I am still pondering the way we view Life.

Years ago, the Anishinabe, the Ojibway, taught me about the Circle of Life.  A native man took me through the reservation in his pick-up truck.  We visited some elders, and then drove down a sandy backroad.  We got out of the truck and he found a long branch.  He drew a circle in the sand and began teaching about the Native American cosmology.

He shared that the Eagle represents the Eastern direction in the right side of the circle.  The Eagle represents that view from the airplane, that view from far above.  That is our ability to see the Larger Picture.  It’s our ability to see wide and far.  It represents many other things as well:  birth, childhood, fresh energy, creativity, sunrise, beginnings, new ideas.

"Shanty Town"

The southern direction, he explained, belongs to the little creatures on the ground.  The mouse, the turtle, the squirrel.  The gift of the southern direction is to see closely.  To see detail.  To be present with the small things, the earth-walk, the fishermen in their shanties and the boy spinning on his four-wheeler.  

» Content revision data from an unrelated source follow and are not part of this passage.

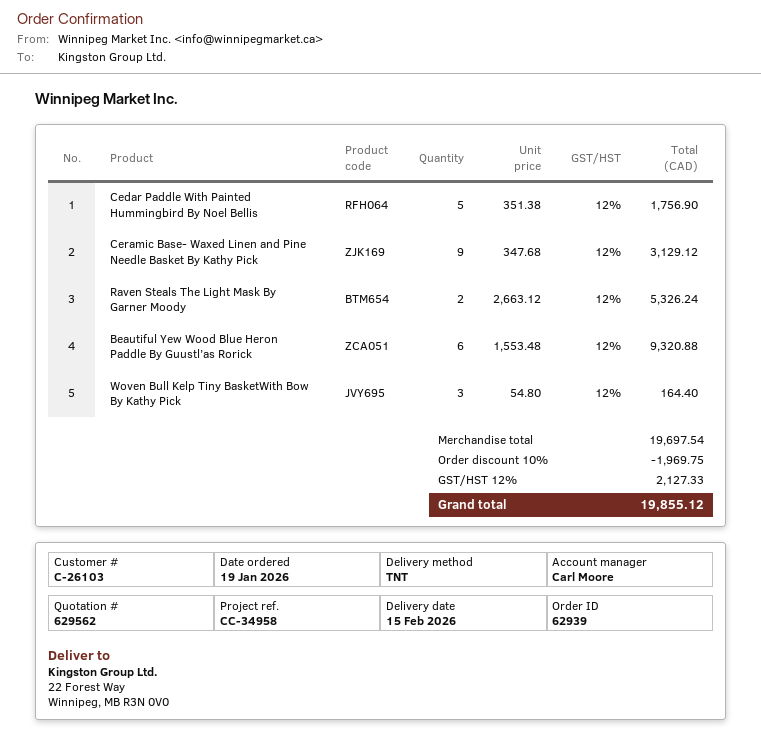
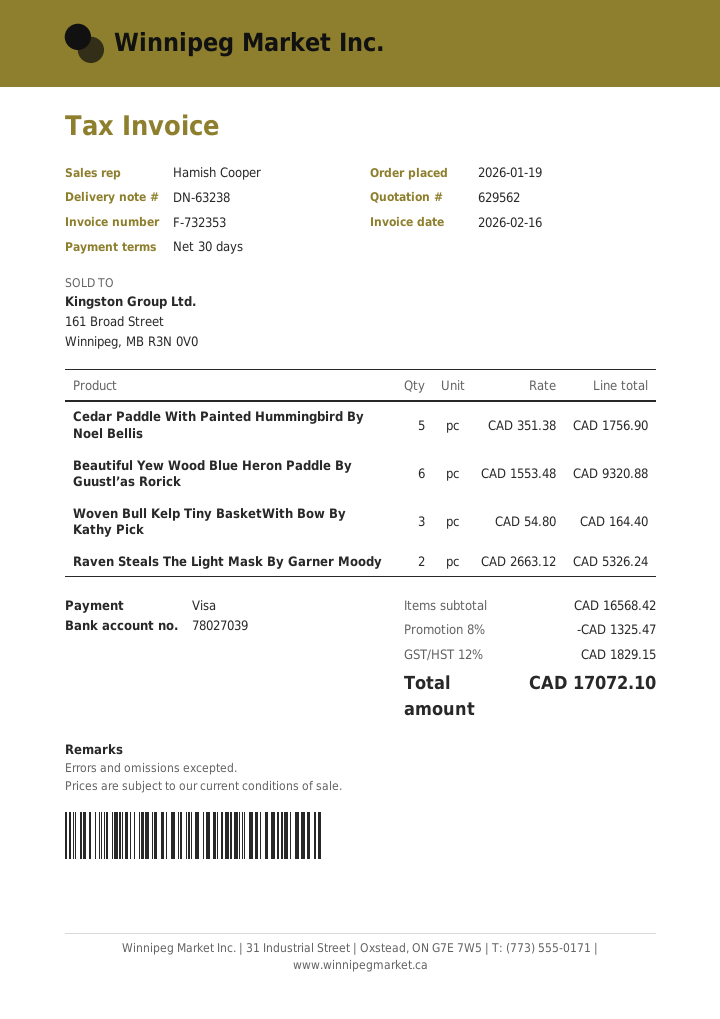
sales rep: Carl Moore -> Hamish Cooper
Ceramic Base- Waxed Linen and Pine Needle Basket By Kathy Pick: 9 x 347.68 = 3129.12 -> none
subtotal: 19697.54 -> 16568.42
discount: 10% = 1969.75 -> 8% = 1325.47
tax: 12% = 2127.33 -> 12% = 1829.15
total: 19855.12 -> 17072.10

The south also represents mid-day, maturing from a child into an adult, fertility, earth, love. 

As we travel around the Circle of Life, we come to the western direction.  Here the wolf teaches and the bear slumbers in the den.  Here we embrace adulthood.  Here we let go, and let go again.   It is the time of twilight, the setting sun.  It is also the gateway to the Spirit World, where we do our final letting go and walk into the Other World.

Sunset over Baraga...

The northern direction carries the medicine of the deer, the buffalo.  Here we embrace wisdom.  We give away to the people.  We rest in the winter of our lives; we contemplate; we realize the fruits of Old Age.  We stop and listen.  We integrate.  We again give away to the people the gifts of our wisdom, the gifts of our journey around the circle.

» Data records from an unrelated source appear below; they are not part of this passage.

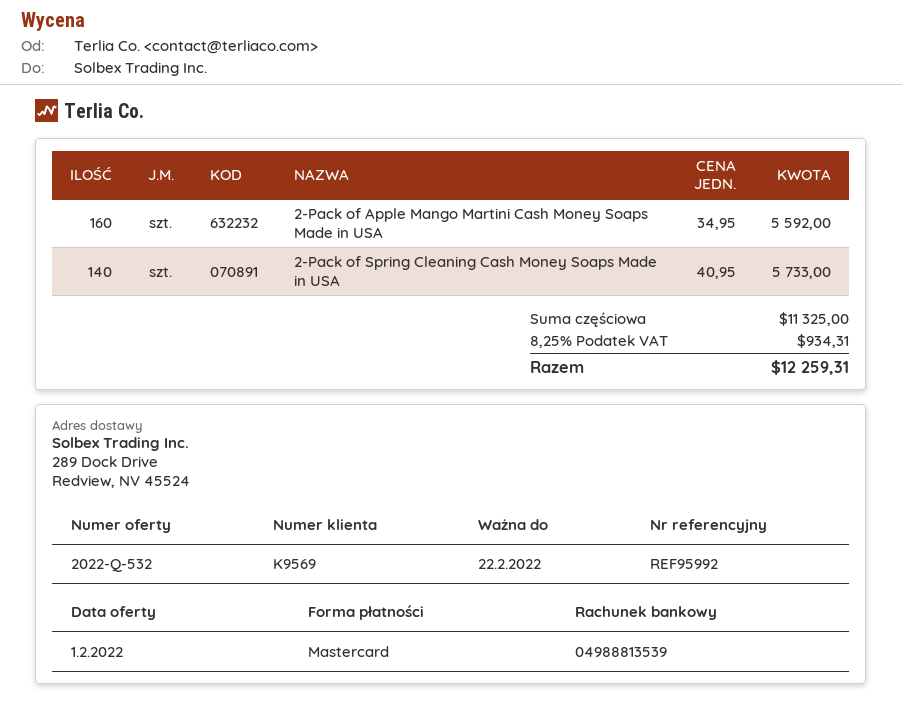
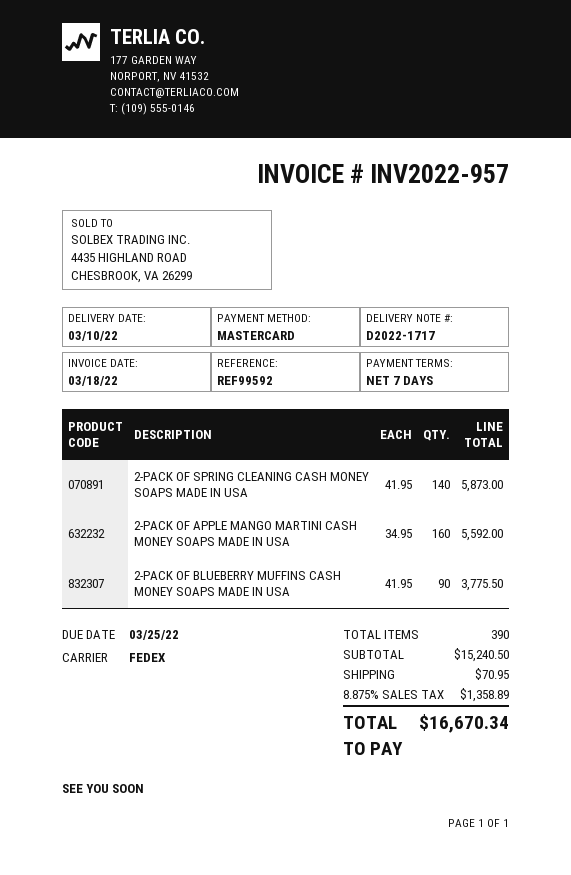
reference: REF95992 -> REF99592
2-Pack of Spring Cleaning Cash Money Soaps Made in USA: 140 x 40.95 = 5733.00 -> 140 x 41.95 = 5873.00
2-PACK OF BLUEBERRY MUFFINS CASH MONEY SOAPS MADE IN USA: none -> 90 x 41.95 = 3775.50
subtotal: 11325.00 -> 15240.50
shipping: none -> 70.95
tax: 8.25% = 934.31 -> 8.875% = 1358.89
total: 12259.31 -> 16670.34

Each day contains the Circle of Life.  Each moment contains the Circle of Life.  Each day we are given the opportunity to see the Larger Picture, to witness the beauty and love of the smaller details of living, to let go of that which no longer serves and to embrace our wisdom–and to share it with others.

I wish you all the gifts of all the directions as you travel ’round and ’round.  Smile when the child does wheelies with his four-wheeler on the shiny ice.  Smile at the laughter of fishermen telling jokes and swapping tall tales.  Smile when you know it’s time to leave the ice at sunset.  And remember–always remember–share your fish with your family and neighbors! 

Enjoy the sacred hoop of this day…

About Kathy

I live in the middle of the woods in Michigan's Upper Peninsula. Next to Lake Superior's cold shores. I love to blog.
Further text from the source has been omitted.